- **WORK REQUEST**
Your output must consist of the records printed verbatim, with the pictures excluded.

── TASK INPUTS

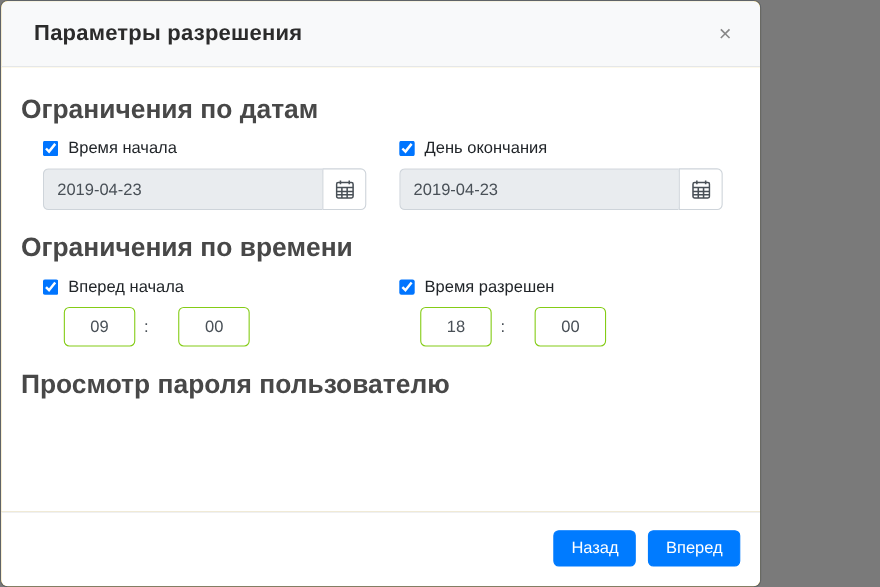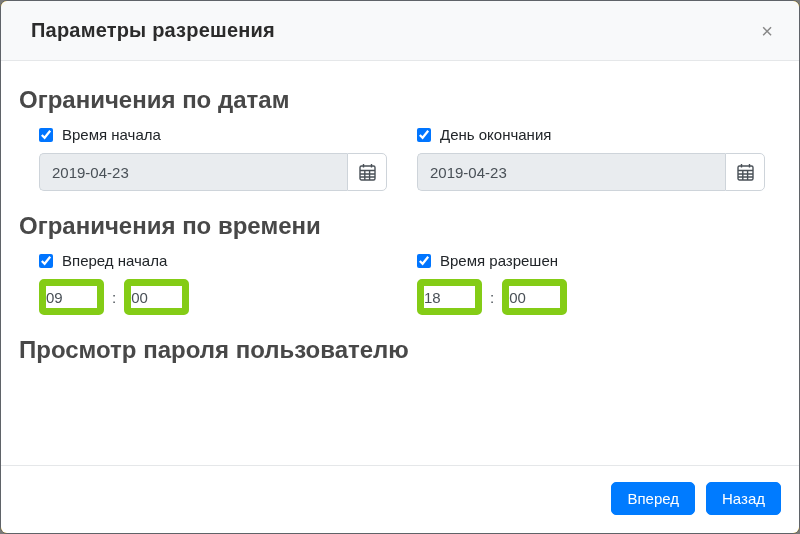"Параметры разрешения" .modal { width: 800px -> 692px }
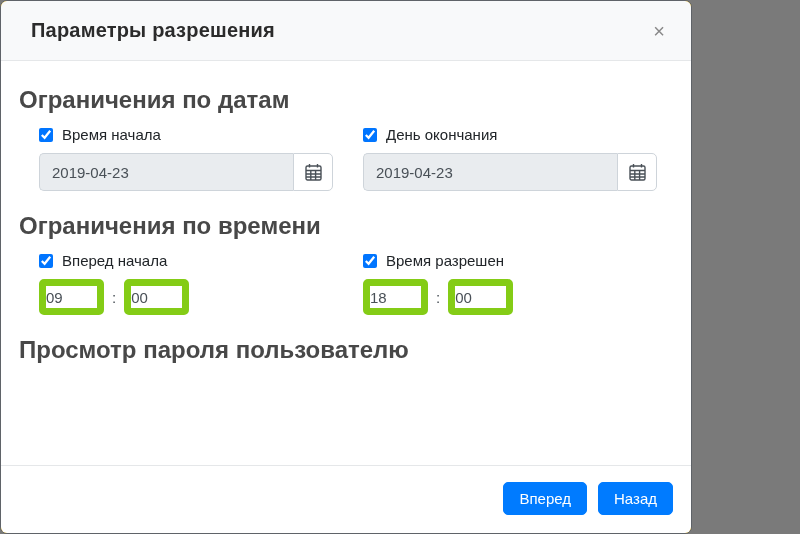"09" .time-input { border: 7px solid #84cc16 -> 1px solid #84cc16; margin-left: none -> 19px; text-align: none -> center }
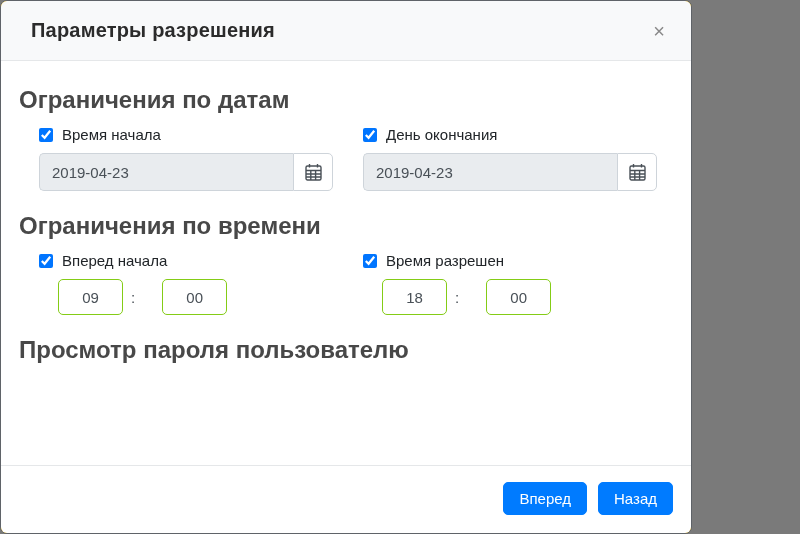"Вперед" button.btn-primary { order: before "Назад" -> after "Назад" }
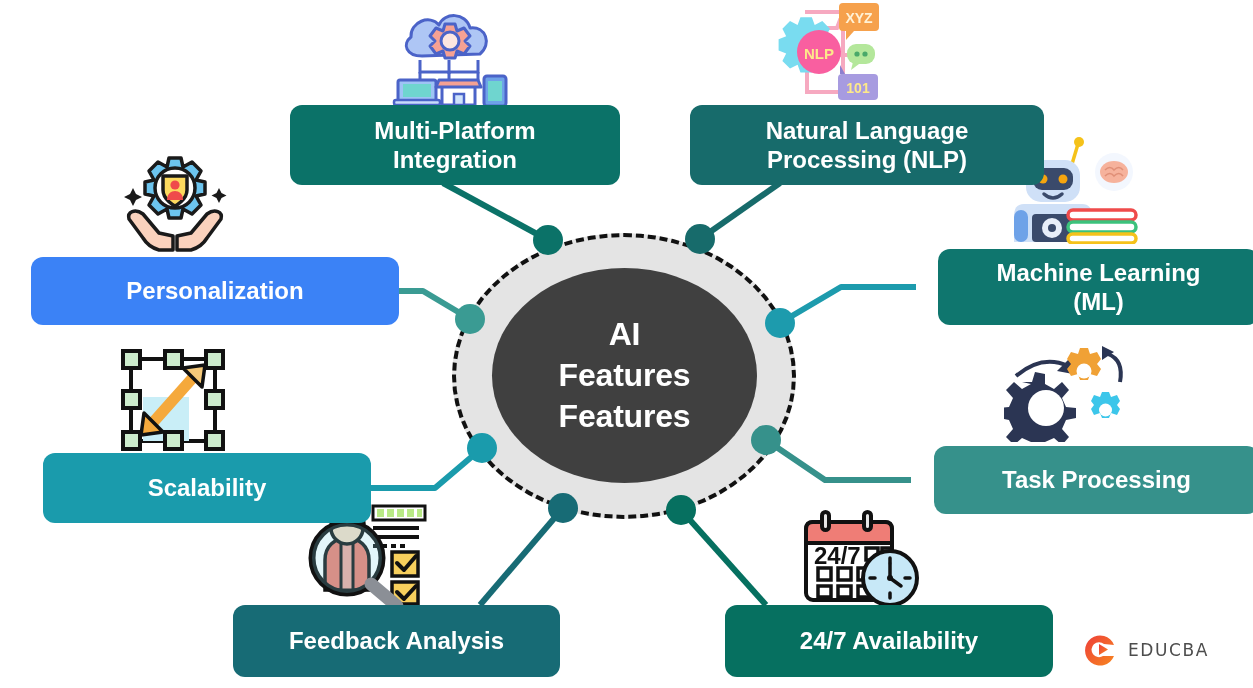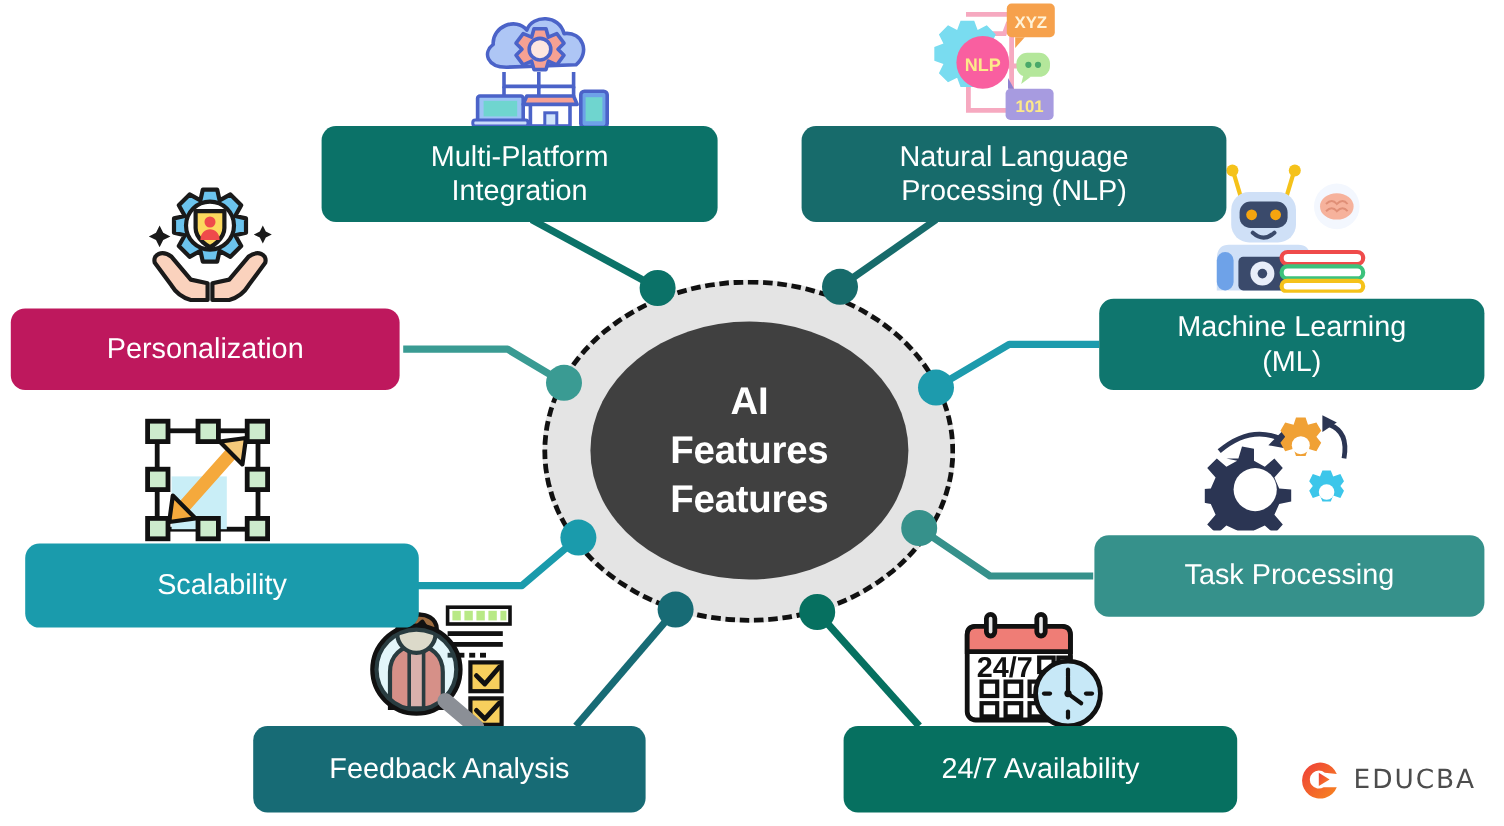"Multi-Platform" .fbox { font-weight: normal -> bold; margin-left: none -> 22px }
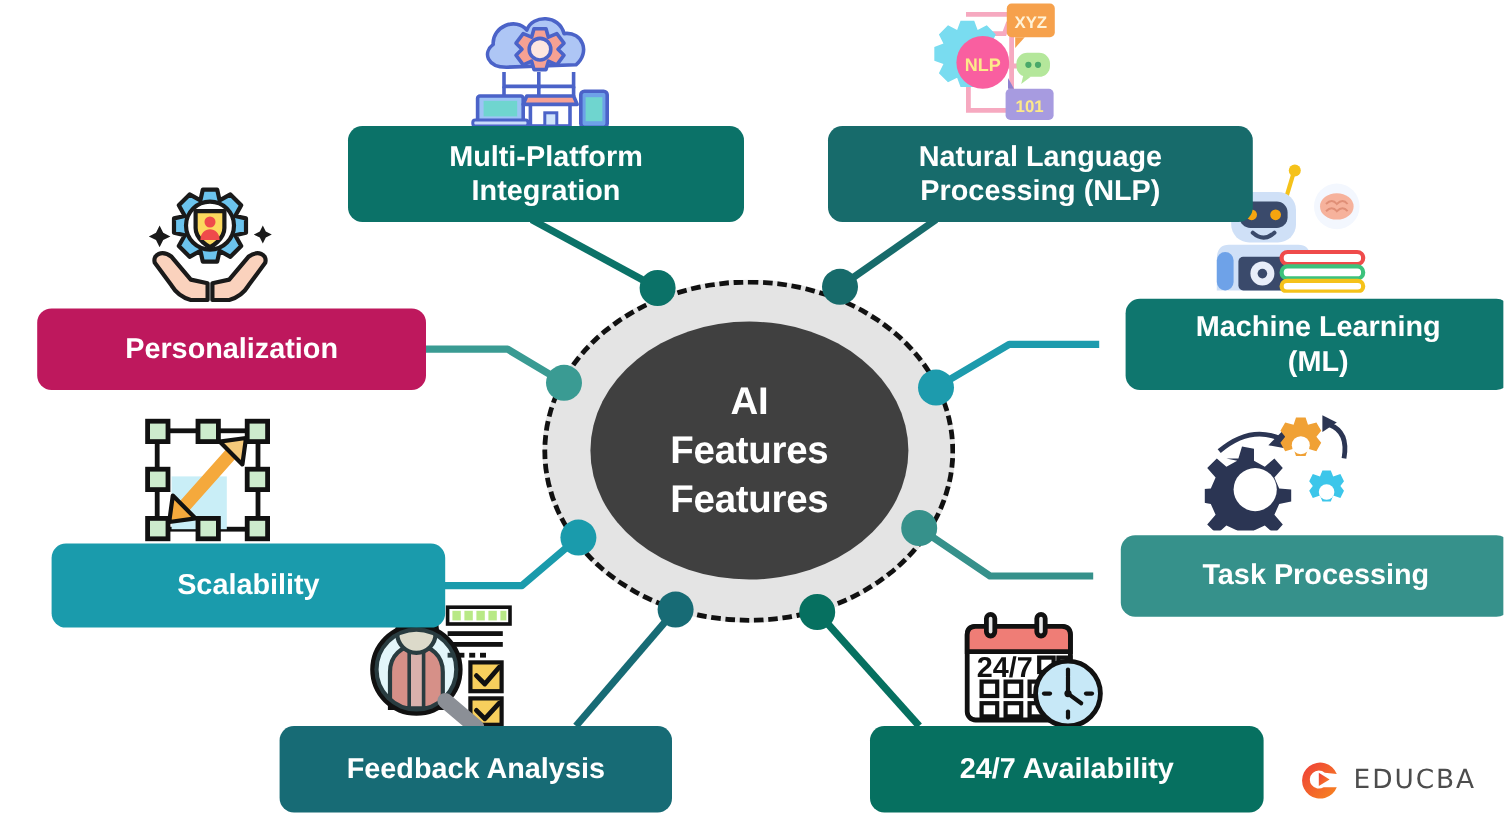"Personalization" div.fbox { background: #be185d -> #3b82f6; width: 324px -> 368px }
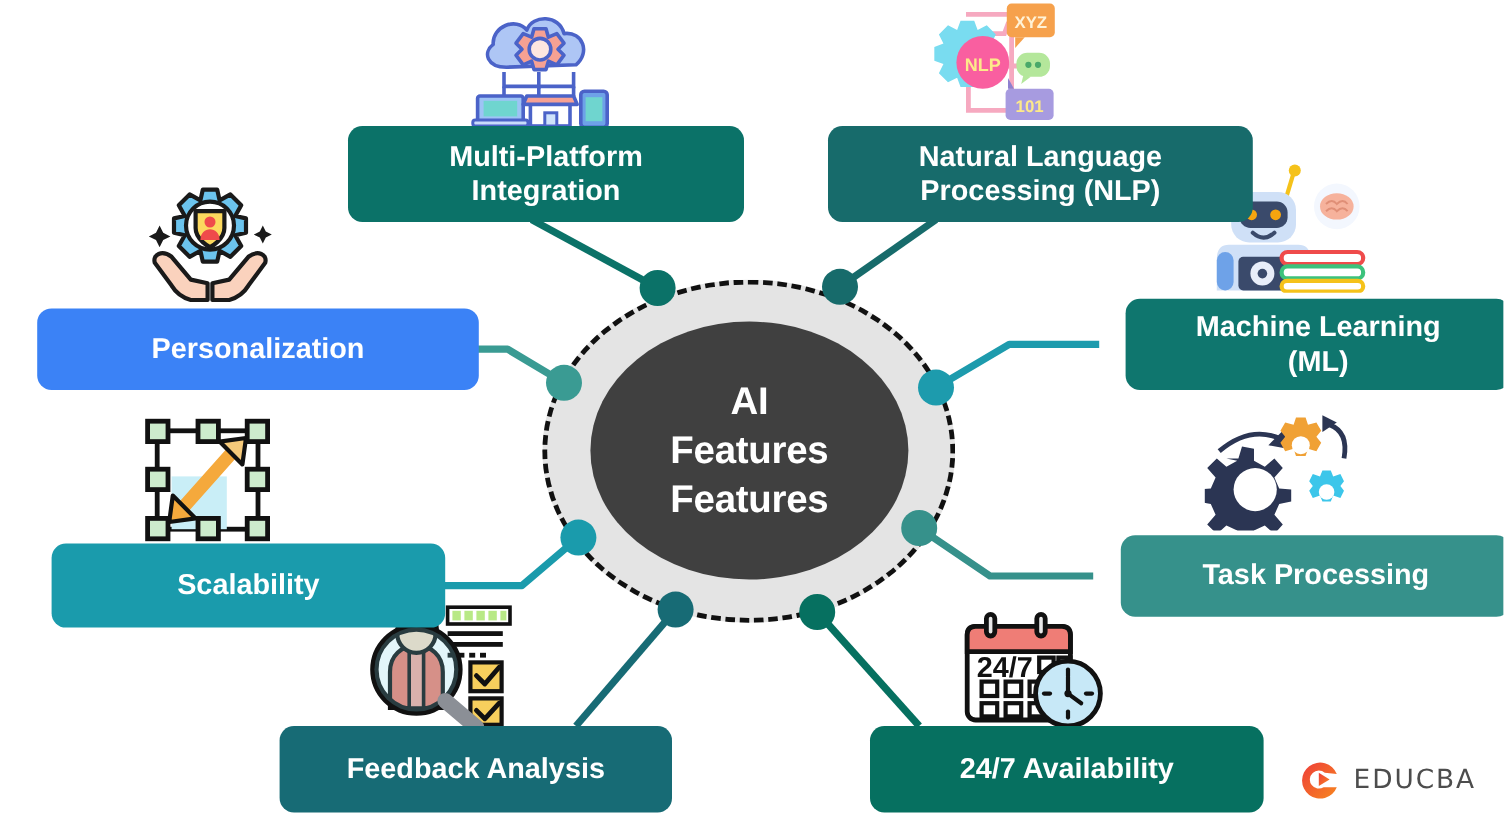"EDUCBA" .logo-text { font-size: 22px -> 17px }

────

- **TASK RESPONSE**
"Параметры разрешения" .modal { width: 800px -> 692px }
"09" .time-input { border: 7px solid #84cc16 -> 1px solid #84cc16; margin-left: none -> 19px; text-align: none -> center }
"Вперед" button.btn-primary { order: before "Назад" -> after "Назад" }
"Multi-Platform" .fbox { font-weight: normal -> bold; margin-left: none -> 22px }
"Personalization" div.fbox { background: #be185d -> #3b82f6; width: 324px -> 368px }
"EDUCBA" .logo-text { font-size: 22px -> 17px }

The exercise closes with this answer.